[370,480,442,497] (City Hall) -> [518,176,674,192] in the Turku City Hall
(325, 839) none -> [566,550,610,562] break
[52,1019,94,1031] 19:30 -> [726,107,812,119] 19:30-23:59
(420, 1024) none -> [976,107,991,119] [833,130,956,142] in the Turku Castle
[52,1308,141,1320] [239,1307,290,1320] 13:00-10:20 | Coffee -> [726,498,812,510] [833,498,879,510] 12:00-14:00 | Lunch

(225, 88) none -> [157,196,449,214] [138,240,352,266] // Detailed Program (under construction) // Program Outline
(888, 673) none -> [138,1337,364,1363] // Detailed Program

************

__ABOUT THIS EXERCISE__:
Return the total number of lines in the records that contain "none", without any explanation.

__RESPONSE TO THIS TASK__:
4